道教の道徳の概念からすると、もし気持的に余裕があればその余裕を徳積みに変えていけばよい。徳積みの一番の基本は日々の挨拶。”こんにちは”、”ありがとう”、”たすかります”、身近の人にその余裕を分かち合えるだけでよい。決して背伸びすることは必要ない。

無条件でこれを出来るかどうかは1つの目安。挨拶をしても返事がなく、不愉快と思う時点で徳積みではなくなるのだ。

善行を徳積みに変えて行く

多く徳を積みたい人は善行を徳積みに変えて行く必要がある。
これは余裕のある人がすること。余裕がない人は無理な善行よりは自分の身近で出来る日々の徳積みを確実にしたほうが賢明だ。

ではどうやって善行を徳積みに変えていくのであろう。
簡単に戻せない状態を自分で追い込む必要がある。
何回も上げますが、子供を生むのは1つの例である。1つの命を増やした、徳、だがそれに伴う責任は不退転の決意で踏まえての徳積みだ。

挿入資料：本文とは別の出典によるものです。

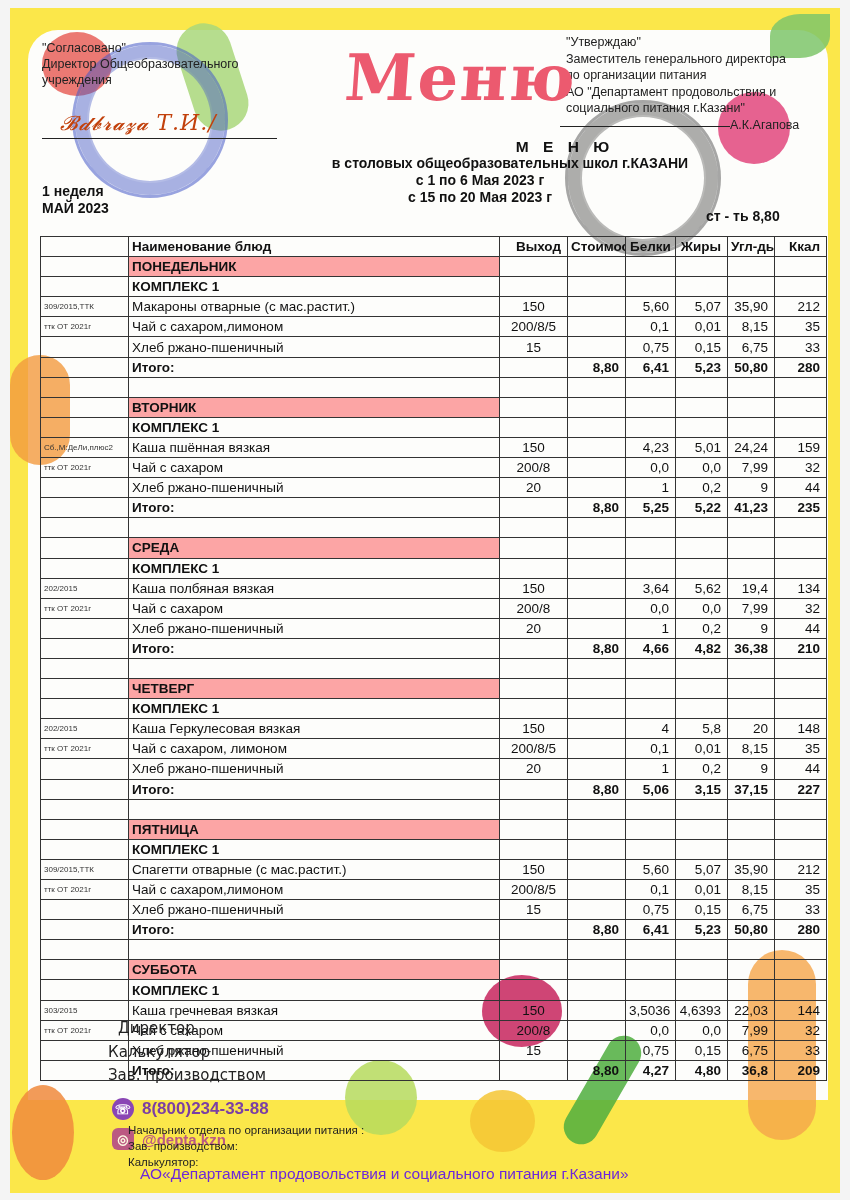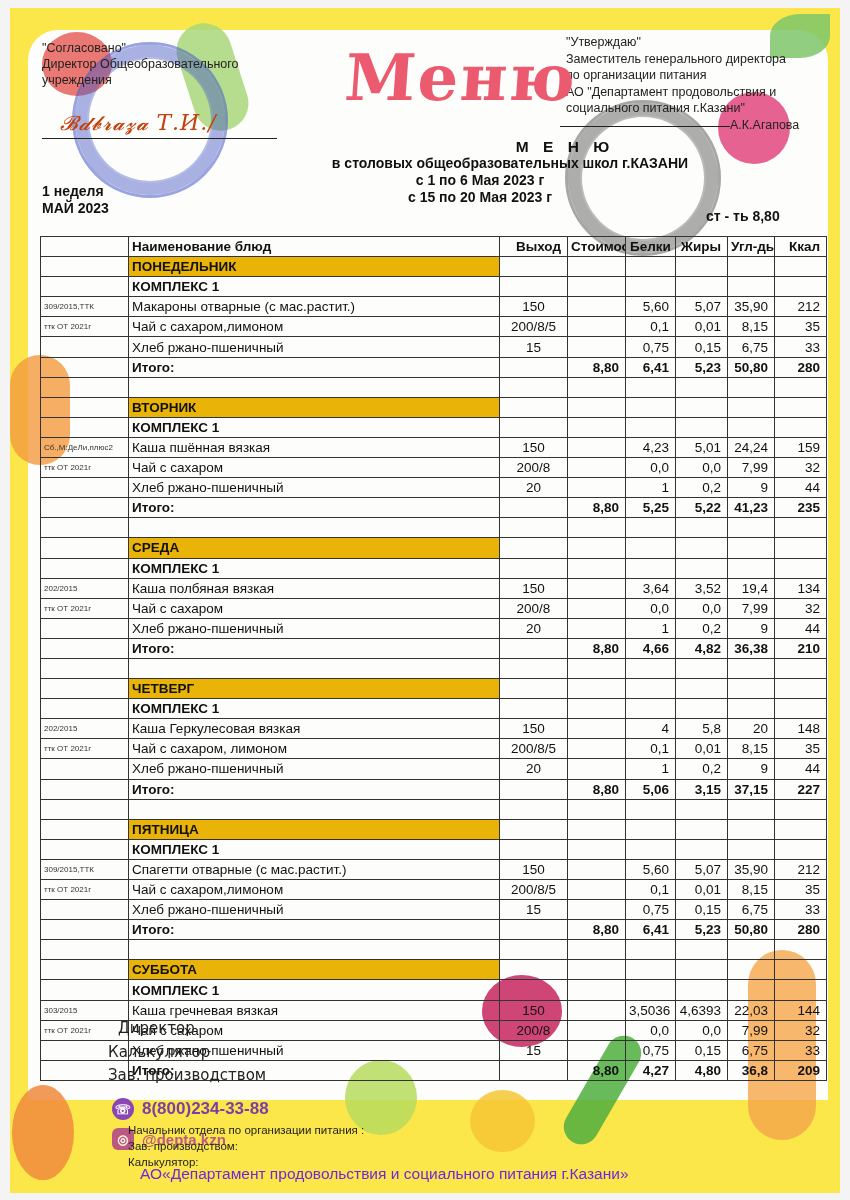--- a/index.html
+++ b/index.html
@@ -28,7 +28,7 @@
   table.menu td.code { font-size: 8px; color: #333; }
   table.menu td.num { text-align: right; padding-right: 6px; }
   table.menu td.ctr { text-align: center; }
-  table.menu tr.day td.name { background: #eab308; }
+  table.menu tr.day td.name { background: #fca5a5; }
   table.menu tr.bold td { font-weight: bold; }
   table.menu tr.header td { font-weight: bold; }
 

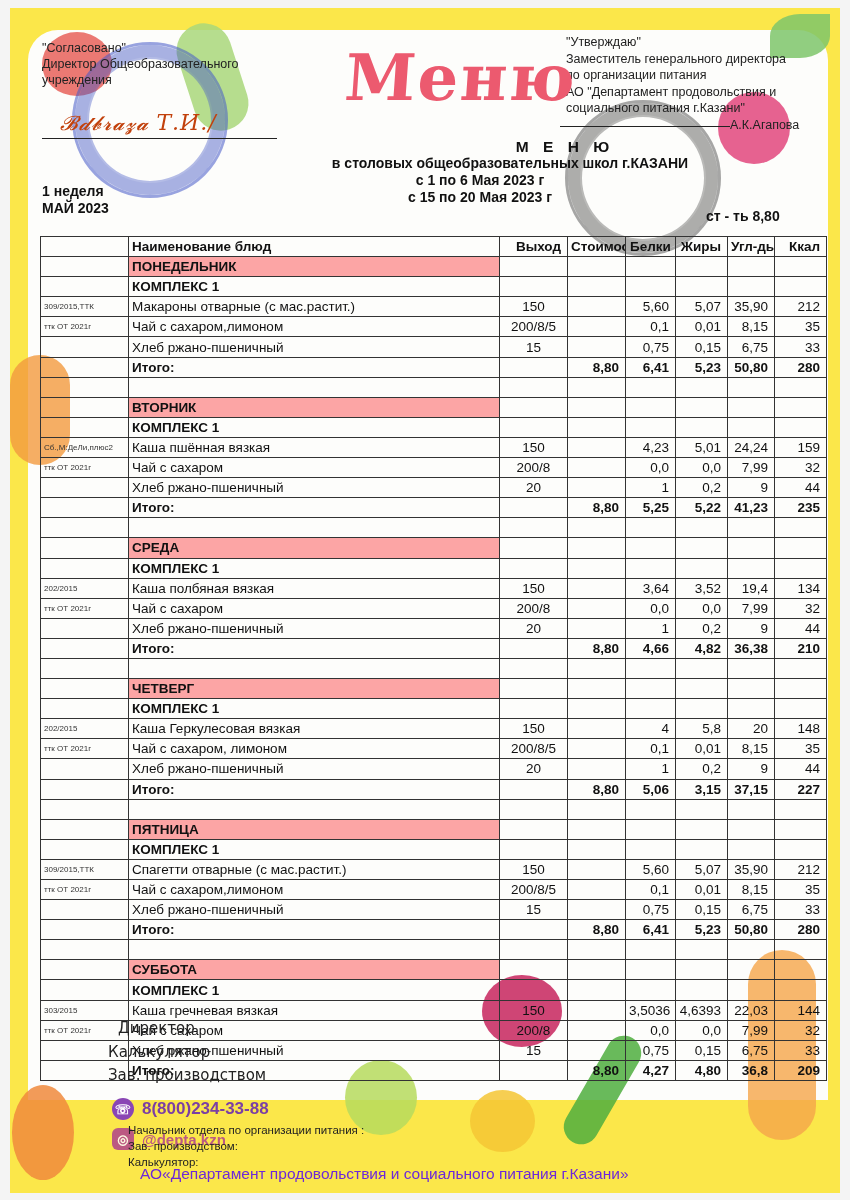--- a/index.html
+++ b/index.html
@@ -286,7 +286,7 @@
         <td class="ctr">150</td>
         <td></td>
         <td class="num">3,64</td>
-        <td class="num">3,52</td>
+        <td class="num">5,62</td>
         <td class="num">19,4</td>
         <td class="num">134</td>
       </tr>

都知事選話題のI氏は最初善行の気持ちは立派で誠実であってと思いますが、徳積みの覚悟は無かったようだ。

徳く積みと善行の違い

”善行”は余裕があるときにすること。気持ちが向いた時、必要と思われたとき、始めやすいし、終わりやすい、プレッシャーはない。一種の趣味に近い。やると損は無いが恩義せがましくなると逆によくない。

”徳く積み”はしないといずれかは困ること。やれば自分のためにはなるがやらないと困るのも自分。プレッシャーはどんどんます。夏休みの宿題のようだ。単純な例を挙げると、歯を磨かないと虫歯になるなど。日々生きているだけでも立派な徳く積みになる。

親子の関係に持つ徳く積み

子を産む徳く積みは純粋かつ崇高であるもう一つ根本的な理由は子はまたその子の子を持つ可能性があるからだ。子孫を残せる可能性は大事。

子を産めないが崇高に近い徳く積みをしたい場合は親子の関係を持つべし。例えば里子を養う、または他の親が棄した役割を拾うこと。だがこの行為は人為的であるがため純粋ではない、また子との血の繋がりがないゆえ、子からは作為的と思われることも多く、維持していくのは実の親子より大変だ。

※因みに、”子を産めば崇高かつ純粋な徳く積みができる”からといい、子供をいっぱい生めばよいと解釈してもらってもいのは、生みたくても生めない人がいるからだ。子供は何人生んでもそれはおめでたいと思うが、現実はあるのでほどほどに。

子を持つのは最高の徳く積み

子が産めるにも関わらずお金が掛かるから産まない選択をする人は増えているとか。どうせ老後、みてもらえる保障もないし、今の生活スタイルを変えたくないし、などの理由を聞く。損得で考えると産まない方が得であろう、が徳く積みに関しては子を持った方が有利だ。

徳く積みは道教の根幹にある。
1人で純粋、かつ崇高な徳くを積めても1人分の徳くに過ぎない。何倍、何十倍の徳くを積みたければ他の人と関わる必要はあるが、他人との徳く積みに別々の損得の絡みがあるゆえ純粋ではない。人として1人以上の最も純粋かつ崇高な徳く積みは親子の関係、なぜなら、子は親の分身、自分が自分に徳くを積ましているようなものだが、子は親の分身がゆえ容赦なく親を攻めたてるのであろう。

親が子に対しての認識

よく、子は親を選べないといわれますが同じ様に親は子を選べません。親は子を生むか生まないかは選べますが、どの様な子が授かるのかは選べません。科学より病気のスクリーニング、また未来には能力、性格までも選べるかもしれませんが、子はへその緒が切れた時点で別の存在です。親はいずれかは子は対等に向き合わなければならない。子を産んだ親は子を生かせる責任はありますが、子は親の言う事に従わなければならない子の責任は厳密にはない。子は親に従うのは子に有利なため、また子自身の徳積みのためのみである。

善行について

善行を頑張るのは現世のためにもなり、来世のためにもなりますが、むやみに善行をするのとはまた違います。自己満足の善行、押し付けがましい善行は受ける側の自助能力をそぐゆえ、よくない場合も多くあります。ケースバイケースで難しいですね。善行を尽くすのであればまずは自分の周りの人からはじめたほうがよいと思います。